Create a classifier using LightGBM.

Parameters
  • train_axes (dict[str, Any]) – Values of required tdub training parameters.

  • clf_params (kwargs) – Extra arguments passed to the constructor.

Returns

The classifier.

Return type

lightgbm.LGBMClassifier

tdub.ml_train.lgbm_train_classifier(clf, X_train, y_train, w_train, validation_fraction=0.2, early_stopping_rounds=10, **fit_params)[source]

Train a LGBMClassifier.

Parameters
  • clf (lightgbm.LGBMClassifier) – The classifier

  • X_train (array_like) – Training events matrix

  • y_train (array_like) – Training event labels

  • w_train (array_like) – Training event weights

  • validation_fraction (float) – Fraction of training events to use in validation set.

  • early_stopping_rounds (int) – Number of early stopping rounds to use in training.

  • fit_params (keyword arguments) – Extra keyword arguments passed to the classifier.

Returns

The same classifier object passed to the function

Return type

lightgbm.LGBMClassifier

tdub.ml_train.single_training(df, labels, weights, train_axes, output_dir, test_size=0.4, early_stopping_rounds=None, extra_summary_entries=None, use_sklearn=False, use_xgboost=False, save_lgbm_txt=False)[source]

Execute a single training with some parameters.

The model and some useful information (mostly plots) are saved to output_dir.

Parameters
  • df (pandas.DataFrame) – Feature matrix in dataframe format

  • labels (numpy.ndarray) – Event labels (1 for signal; 0 for background)

  • weights (numpy.ndarray) – Event weights

  • train_axes (dict(str, Any)) – Dictionary of parameters defining the tdub train axes.

  • output_dir (str or os.PathLike) – Directory to save results of training

  • test_size (float) – Test size for splitting into training and testing sets

  • early_stopping_rounds (int, optional) – Number of rounds to have no improvement for stopping training.

  • extra_summary_entries (dict, optional) – Extra entries to save in the JSON output summary.

  • use_sklearn (bool) – Use Scikit-learn’s HistGradientBoostingClassifier.

  • use_xgboost (bool) – Use XGBoost’s XGBClassifier.

  • save_lgbm_txt (bool) – Save fitted LGBM model to text file (ignored if either use_sklearn or use_xgboost is True).

Returns

Useful information about the training

Return type

SingleTrainingSummary

Examples

>>> from tdub.data import quick_files
>>> from tdub.train import prepare_from_root, single_round, tdub_train_axes
>>> qfiles = quick_files("/path/to/data")
>>> df, labels, weights = prepare_from_root(qfiles["tW_DR"], qfiles["ttbar"], "2j2b")
>>> train_axes = tdub_train_axes()
...     learning_rate=0.05
...     max_depth=5,
... )
>>> single_round(
...     df,
...     labels,
...     weights,
...     tdub_train_axes,
...     "training_output",
... )
tdub.ml_train.sklearn_gen_classifier(early_stopping_rounds=10, validation_fraction=0.2, train_axes=None, **clf_params)[source]

Create a classifier using scikit-learn.

This uses Scikit-learn’s sklearn.ensemble.HistGradientBoostingClassifier.

The constructor to define early stopping rounds.
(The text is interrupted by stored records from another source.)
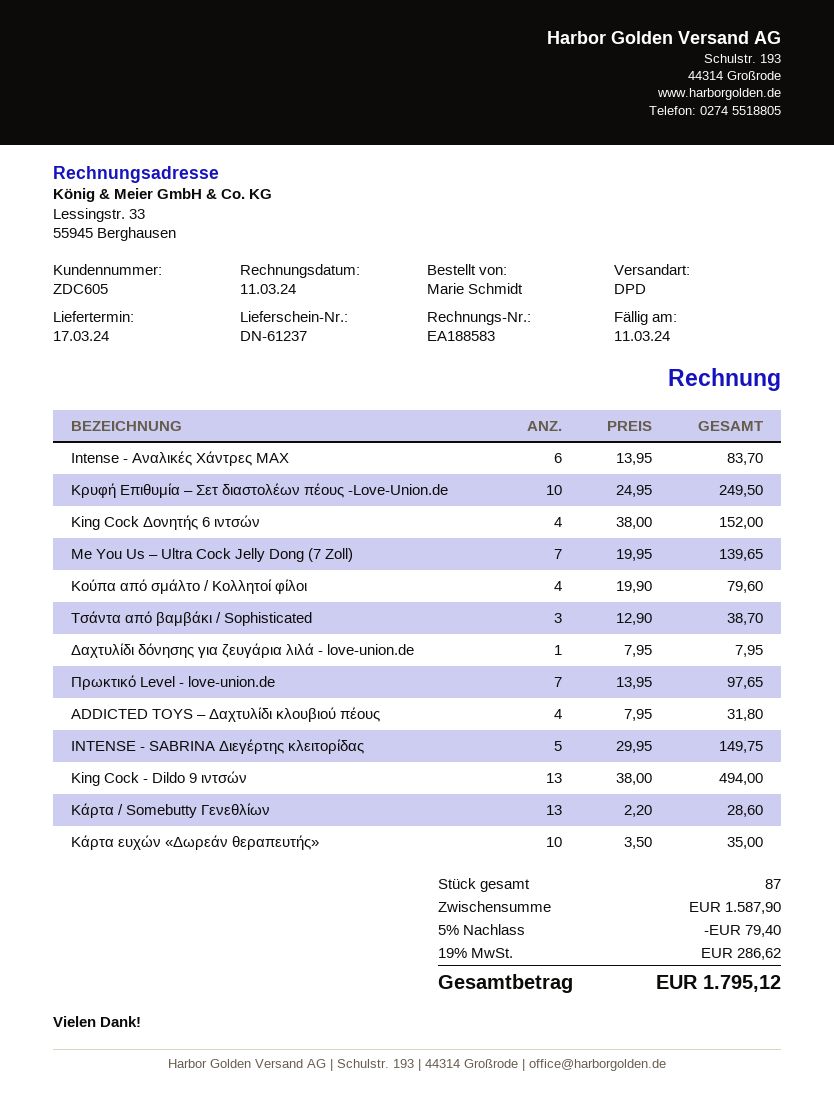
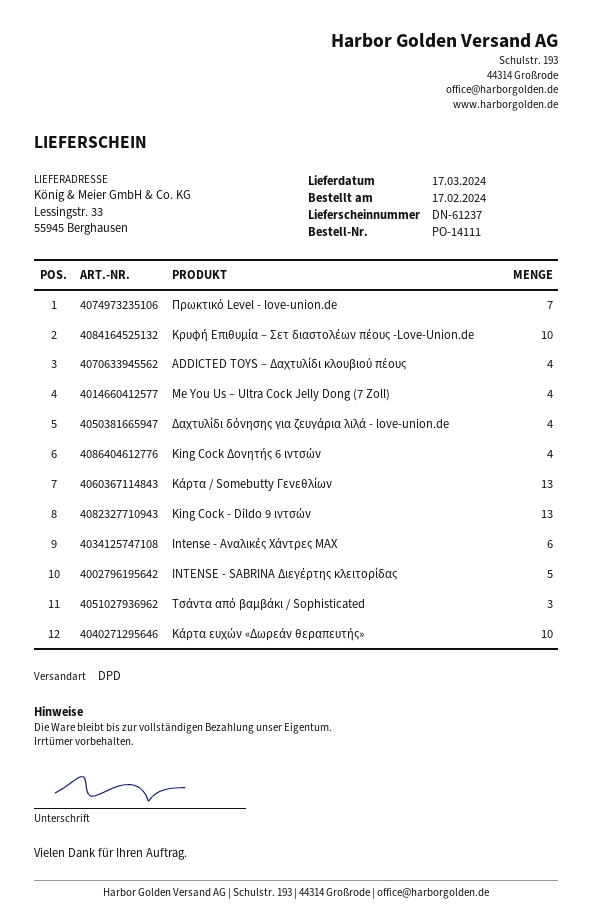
Me You Us – Ultra Cock Jelly Dong (7 Zoll): 7 -> 4
Κούπα από σμάλτο / Κολλητοί φίλοι: 4 -> none
Δαχτυλίδι δόνησης για ζευγάρια λιλά - love-union.de: 1 -> 4

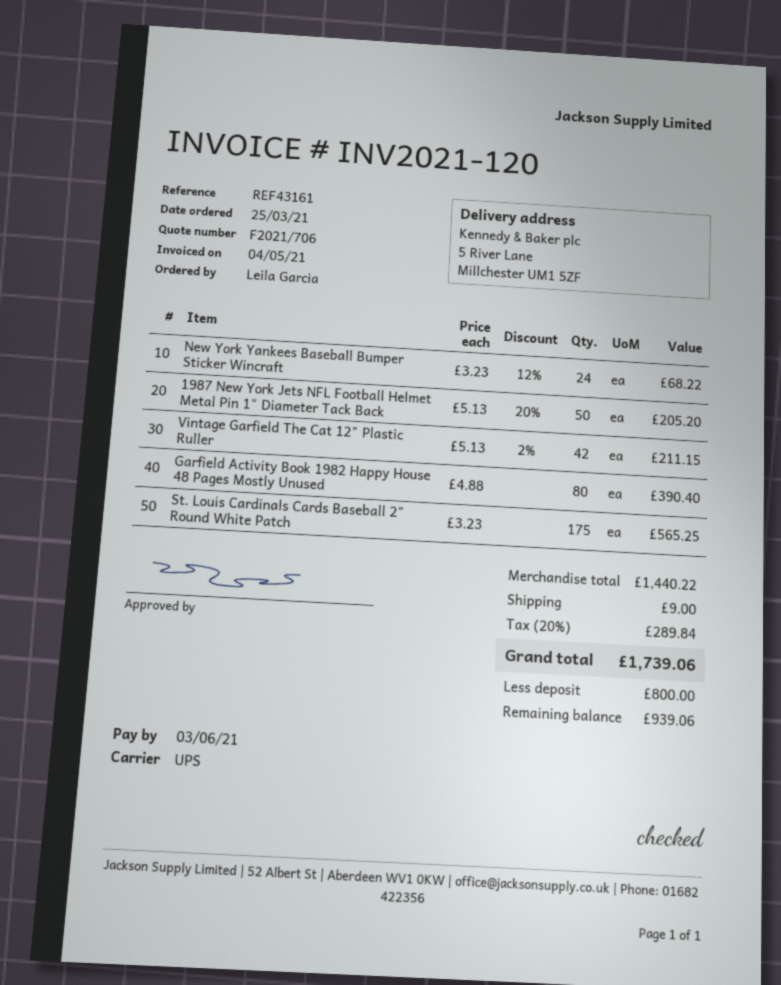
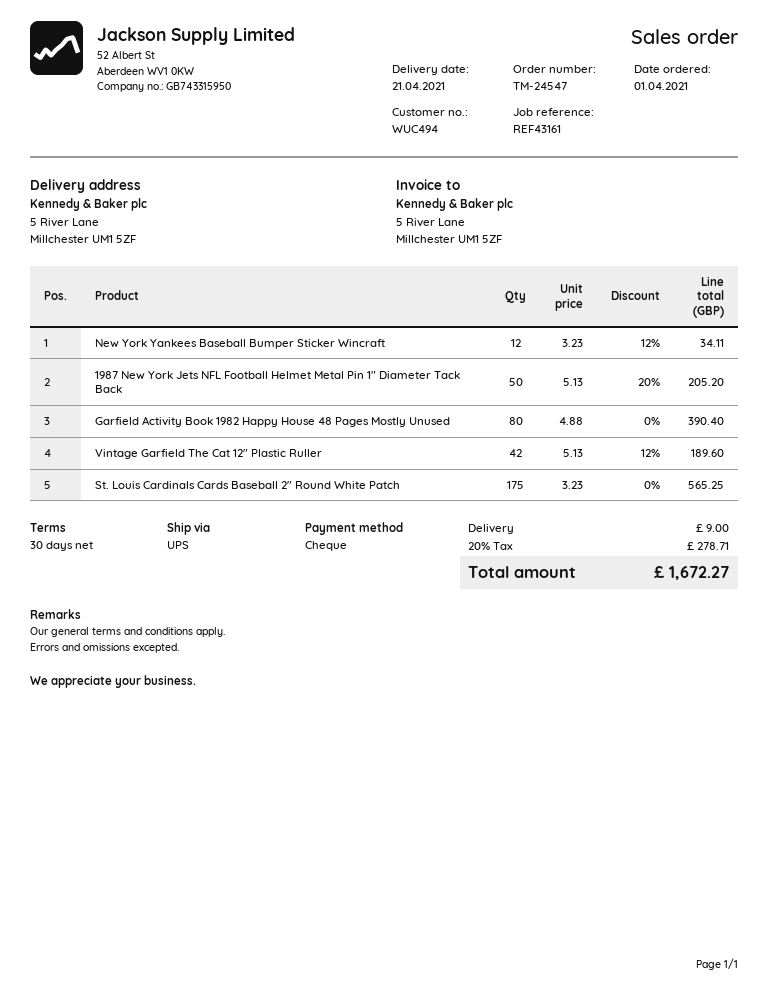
order date: 2021-03-25 -> 2021-04-01
New York Yankees Baseball Bumper Sticker Wincraft: 24 x 3.23 - 12% = 68.22 -> 12 x 3.23 - 12% = 34.11
Vintage Garfield The Cat 12" Plastic Ruller: 42 x 5.13 - 2% = 211.15 -> 42 x 5.13 - 12% = 189.60
tax: 20% = 289.84 -> 20% = 278.71
total: 1739.06 -> 1672.27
Extra keyword arguments passed to the classifier initialization

Parameters
  • early_stopping_rounds (int) – Passed as the n_iter_no_change argument to scikit-learn’s HistGradientBoostingClassifier.

  • validation_fraction (float) – Passed to the validation_fraction argument in scikit-learn’s HistGradientBoostingClassifier.

  • train_axes (dict[str, Any]) – Values of required tdub training parameters.

  • clf_params (kwargs) – Extra arguments passed to the constructor.

Returns

The classifier.

Return type

sklearn.ensemble.HistGradientBoostingClassifier

tdub.ml_train.sklearn_train_classifier(clf, X_train, y_train, w_train, **fit_params)[source]

Train a Scikit-learn classifier.

Parameters
  • clf (sklearn.ensemble.HistGradientBoostingClassifier) – The classifier

  • X_train (array_like) – Training events matrix

  • y_train (array_like) – Training event labels

  • w_train (array_like) – Training event weights

  • fit_params (kwargs) – Extra keyword arguments passed to the classifier.

Returns

The same classifier object passed to the function.

Return type

sklearn.ensemble.HistGradientBoostingClassifier

tdub.ml_train.tdub_train_axes(learning_rate=0.1, max_depth=5, min_child_samples=50, num_leaves=31, reg_lambda=0.0, **kwargs)[source]

Construct a dictionary of default tdub training tune.

Extra keyword arguments are swallowed but never used.

Parameters
  • learning_rate (float) – Learning rate for a classifier.

  • max_depth (int) – Max depth for a classifier.

  • min_child_samples (int) – Min child samples for a classifier.

  • num_leaves (int) – Num leaves for a classifier.

  • reg_lambda (float) – Lambda regularation (L2 regularation).

Returns

The argument names and values

Return type

dict(str, Any)